_ABOUT THIS EXERCISE_
Every entry is to be returned as it stands, apart from the pictures.

-=-=-=-=-

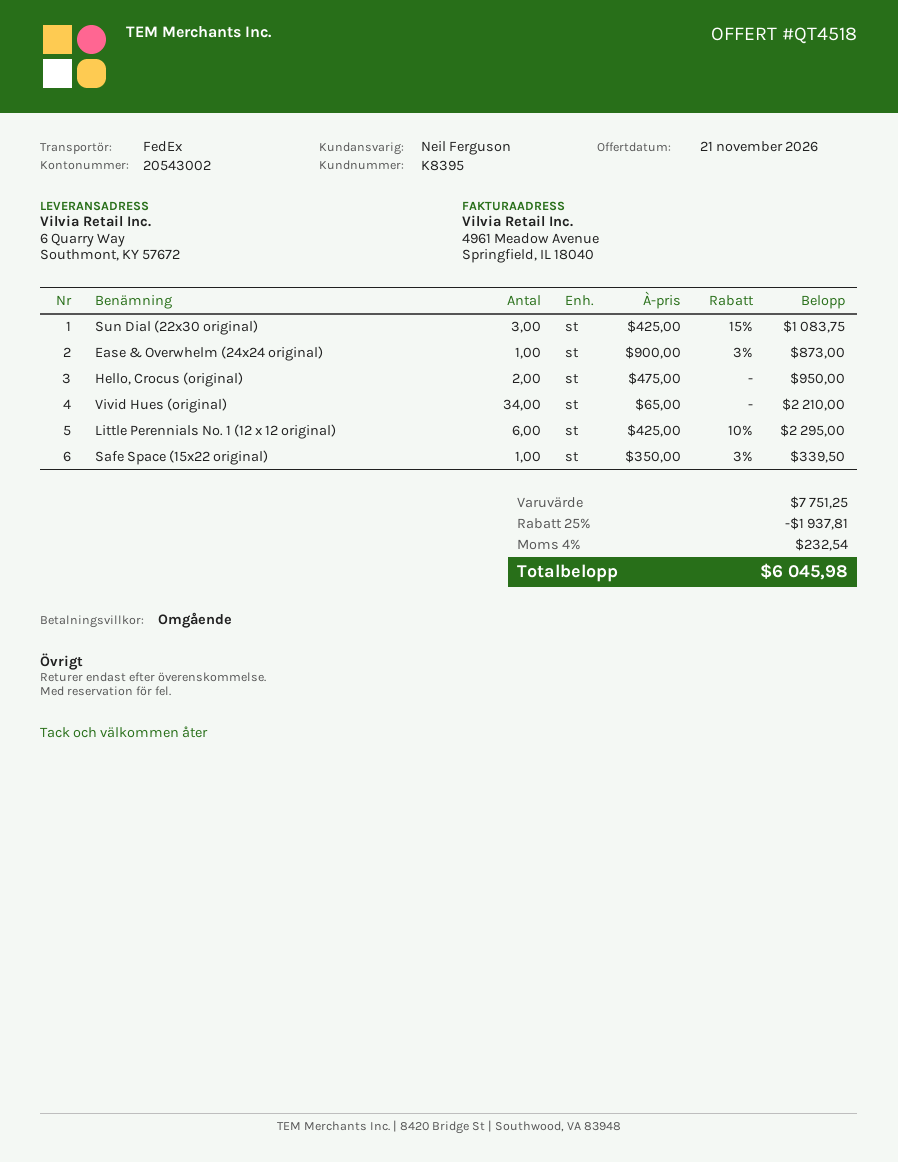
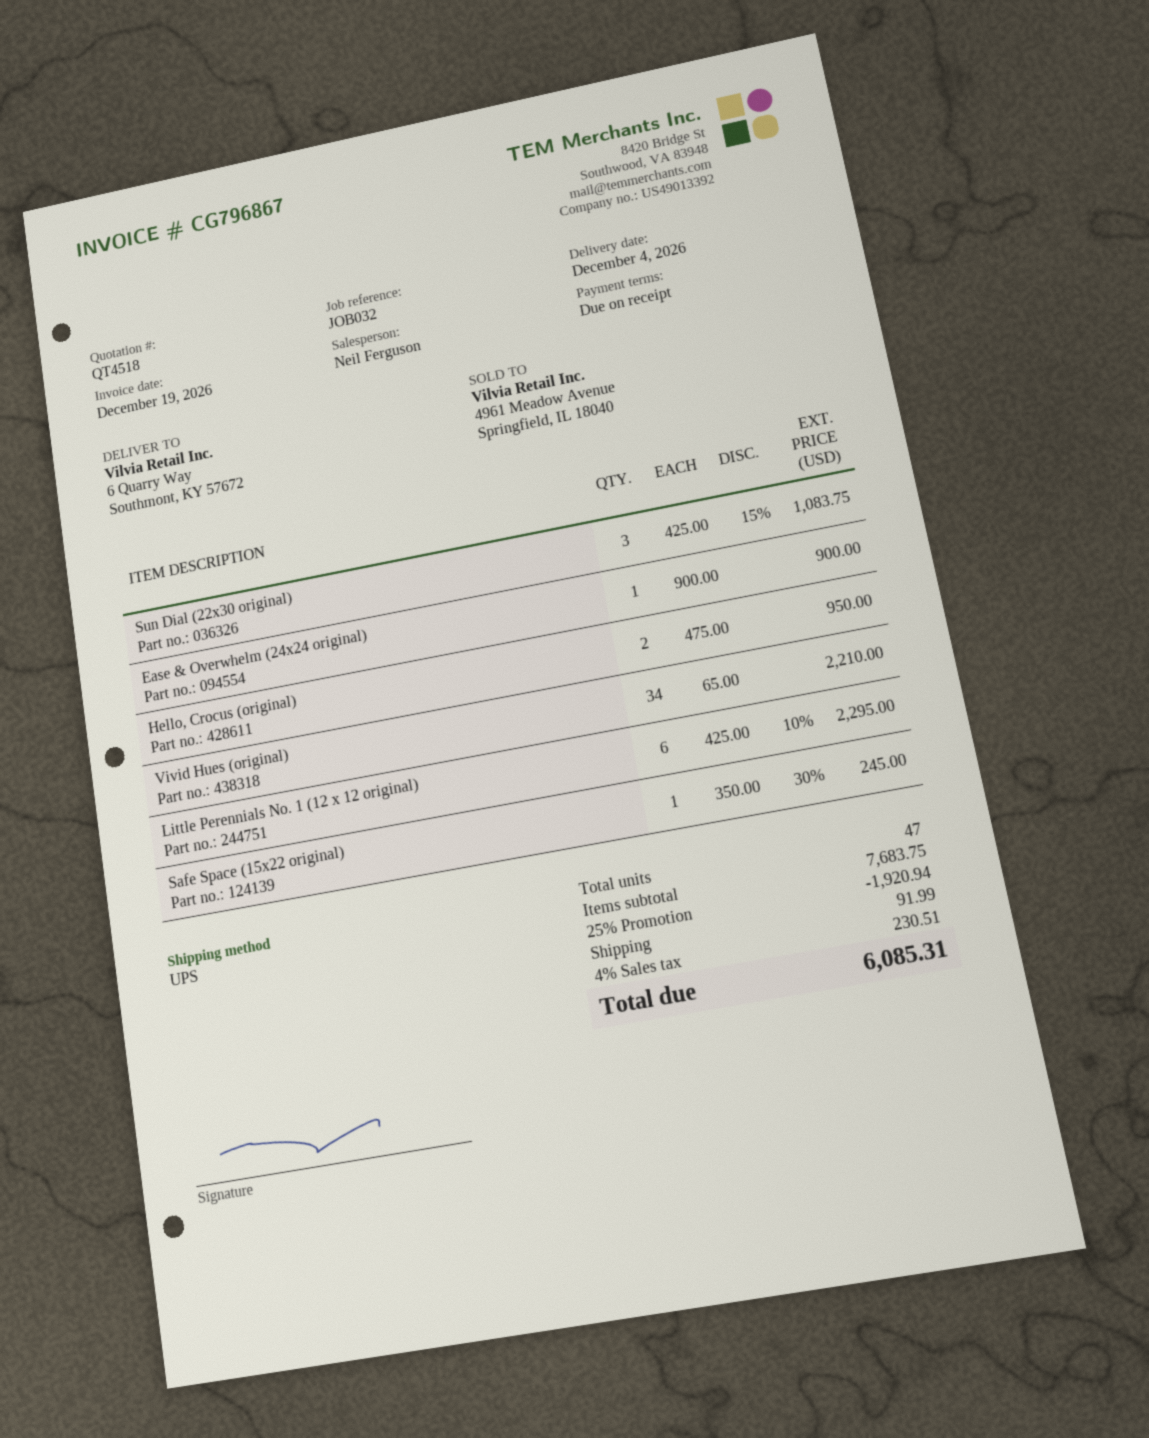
shipping method: FedEx -> UPS
Ease & Overwhelm (24x24 original): 1 x 900.00 - 3% = 873.00 -> 1 x 900.00 = 900.00
Safe Space (15x22 original): 1 x 350.00 - 3% = 339.50 -> 1 x 350.00 - 30% = 245.00
subtotal: 7751.25 -> 7683.75
discount: 25% = 1937.81 -> 25% = 1920.94
shipping: none -> 91.99
tax: 4% = 232.54 -> 4% = 230.51
total: 6045.98 -> 6085.31

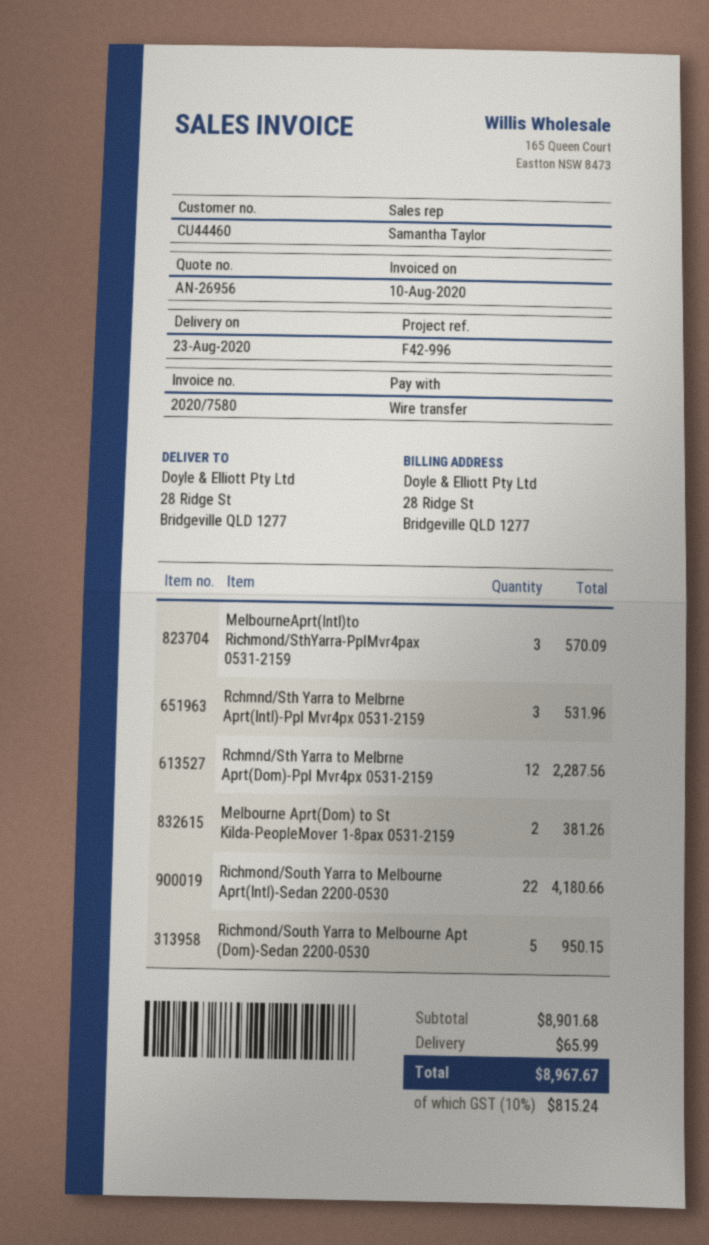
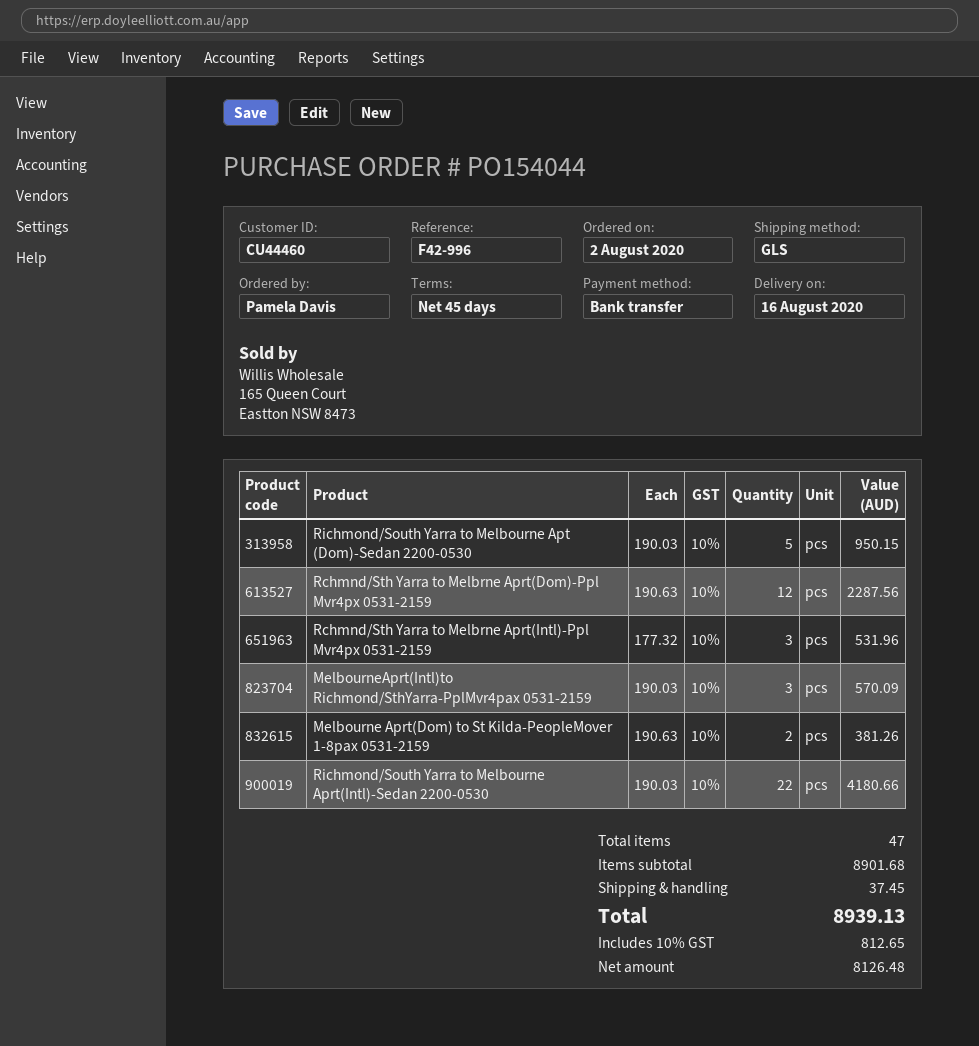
delivery date: 2020-08-23 -> 2020-08-16
shipping: 65.99 -> 37.45
tax: 10% = 815.24 -> 10% = 812.65
total: 8967.67 -> 8939.13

-=-=-=-=-

_ANSWER TO THIS EXERCISE_
shipping method: FedEx -> UPS
Ease & Overwhelm (24x24 original): 1 x 900.00 - 3% = 873.00 -> 1 x 900.00 = 900.00
Safe Space (15x22 original): 1 x 350.00 - 3% = 339.50 -> 1 x 350.00 - 30% = 245.00
subtotal: 7751.25 -> 7683.75
discount: 25% = 1937.81 -> 25% = 1920.94
shipping: none -> 91.99
tax: 4% = 232.54 -> 4% = 230.51
total: 6045.98 -> 6085.31

delivery date: 2020-08-23 -> 2020-08-16
shipping: 65.99 -> 37.45
tax: 10% = 815.24 -> 10% = 812.65
total: 8967.67 -> 8939.13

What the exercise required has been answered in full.